4. Upon the death of Paul E. Heller, the net income from the Trust Estate, until distribution of corpus , shall be paid to the Donor's uncle, Arnaud G. Heller, during his lifetime, semi-annually, and upon his death shall be divided amongst the Donor's sisters, Frances Heller Blount, Ruth Heller Lowe, Wren Heller Lee, Gladys Heller Fenlin and C. Pauline Heller, and the Donor's cousin, Elaine Heller, in equal shares, and upon the death of any of the Donor's said sisters or cousin, the share of income which the deceased would have taken, if living, shall go to her issue, per stirpes , and if there be no issue then it shall be distributed among the survivors of said beneficiaries, ratably in the proportion in which the survivors share the income of this Trust Estate prior to the death of such beneficiary.
5. Upon the death of the last survivor of the beneficiaries of this trust fund and mentioned in Paragraph 4 hereof, the said Trustee shall distribute the corpus of the trust property to the next of kin of Paul E. Heller, as they exist at the time of his death and according to the statute in such case made and provided for the distribution of personal property of persons dying intestate in the State of New Jersey."
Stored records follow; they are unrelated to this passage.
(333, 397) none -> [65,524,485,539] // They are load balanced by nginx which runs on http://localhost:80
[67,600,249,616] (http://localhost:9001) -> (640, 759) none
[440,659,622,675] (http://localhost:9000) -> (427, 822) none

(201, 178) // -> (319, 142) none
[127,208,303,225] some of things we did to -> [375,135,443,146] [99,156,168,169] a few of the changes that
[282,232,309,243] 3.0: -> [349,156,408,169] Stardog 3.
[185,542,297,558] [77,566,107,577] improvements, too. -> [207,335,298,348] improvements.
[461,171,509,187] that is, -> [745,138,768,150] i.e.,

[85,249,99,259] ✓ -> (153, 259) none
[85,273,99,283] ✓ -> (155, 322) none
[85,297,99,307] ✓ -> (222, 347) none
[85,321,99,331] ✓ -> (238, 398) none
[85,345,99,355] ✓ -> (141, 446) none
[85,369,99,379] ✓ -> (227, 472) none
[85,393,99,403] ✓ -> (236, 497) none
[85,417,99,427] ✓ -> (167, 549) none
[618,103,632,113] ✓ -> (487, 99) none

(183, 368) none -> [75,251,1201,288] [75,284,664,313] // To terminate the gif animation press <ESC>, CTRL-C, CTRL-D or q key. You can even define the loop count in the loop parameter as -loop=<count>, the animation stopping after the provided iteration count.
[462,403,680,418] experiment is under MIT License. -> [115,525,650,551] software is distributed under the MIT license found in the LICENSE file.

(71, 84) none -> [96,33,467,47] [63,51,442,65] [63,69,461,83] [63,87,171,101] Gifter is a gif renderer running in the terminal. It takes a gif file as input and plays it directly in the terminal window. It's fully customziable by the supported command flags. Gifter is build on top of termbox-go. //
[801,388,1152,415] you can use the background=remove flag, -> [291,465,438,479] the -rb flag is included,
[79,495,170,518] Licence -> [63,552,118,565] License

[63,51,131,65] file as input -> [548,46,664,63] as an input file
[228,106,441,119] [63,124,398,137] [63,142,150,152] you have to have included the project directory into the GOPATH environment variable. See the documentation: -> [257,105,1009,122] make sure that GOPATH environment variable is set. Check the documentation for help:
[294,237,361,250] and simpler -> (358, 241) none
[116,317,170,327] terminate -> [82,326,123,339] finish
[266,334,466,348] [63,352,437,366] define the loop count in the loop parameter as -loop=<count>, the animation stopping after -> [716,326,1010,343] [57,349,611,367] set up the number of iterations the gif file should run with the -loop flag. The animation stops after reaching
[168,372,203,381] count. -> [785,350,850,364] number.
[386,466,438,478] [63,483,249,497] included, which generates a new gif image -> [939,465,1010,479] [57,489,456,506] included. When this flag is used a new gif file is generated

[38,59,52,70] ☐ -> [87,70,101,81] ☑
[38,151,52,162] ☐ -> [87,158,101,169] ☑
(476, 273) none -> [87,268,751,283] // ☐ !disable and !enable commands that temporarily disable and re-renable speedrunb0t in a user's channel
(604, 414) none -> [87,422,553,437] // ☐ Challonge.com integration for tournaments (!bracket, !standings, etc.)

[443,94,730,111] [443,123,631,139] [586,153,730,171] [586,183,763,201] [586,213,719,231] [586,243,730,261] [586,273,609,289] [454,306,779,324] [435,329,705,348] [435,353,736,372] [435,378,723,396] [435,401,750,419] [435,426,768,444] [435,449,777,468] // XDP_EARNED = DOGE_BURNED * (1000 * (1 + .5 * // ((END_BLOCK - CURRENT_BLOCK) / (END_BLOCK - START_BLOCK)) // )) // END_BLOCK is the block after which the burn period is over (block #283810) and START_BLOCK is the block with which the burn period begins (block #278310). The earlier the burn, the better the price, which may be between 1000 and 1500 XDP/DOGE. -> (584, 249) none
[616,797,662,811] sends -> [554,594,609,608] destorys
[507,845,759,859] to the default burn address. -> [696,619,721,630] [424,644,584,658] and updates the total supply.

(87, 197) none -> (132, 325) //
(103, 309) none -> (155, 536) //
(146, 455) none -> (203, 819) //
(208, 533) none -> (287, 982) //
Arnaud G. Heller died on November 16, 1937, and Paul E. Heller died on February 26, 1948. The defendants-appellants, Trinda Heller Anthony and William F. Aigler, were appointed and qualified as administrators de bonis non with the will annexed of the estate of Arnaud G. Heller, deceased. His widow, Trinda Heller, who subsequently remarried, is the sole beneficiary under the terms of his will. At Arnaud's death, the balance of income in excess of annual payments and administration expenses, amounted to the sum of $21,323.27, and, at the time of the death of Paul E. Heller, to the sum of $55,769.47.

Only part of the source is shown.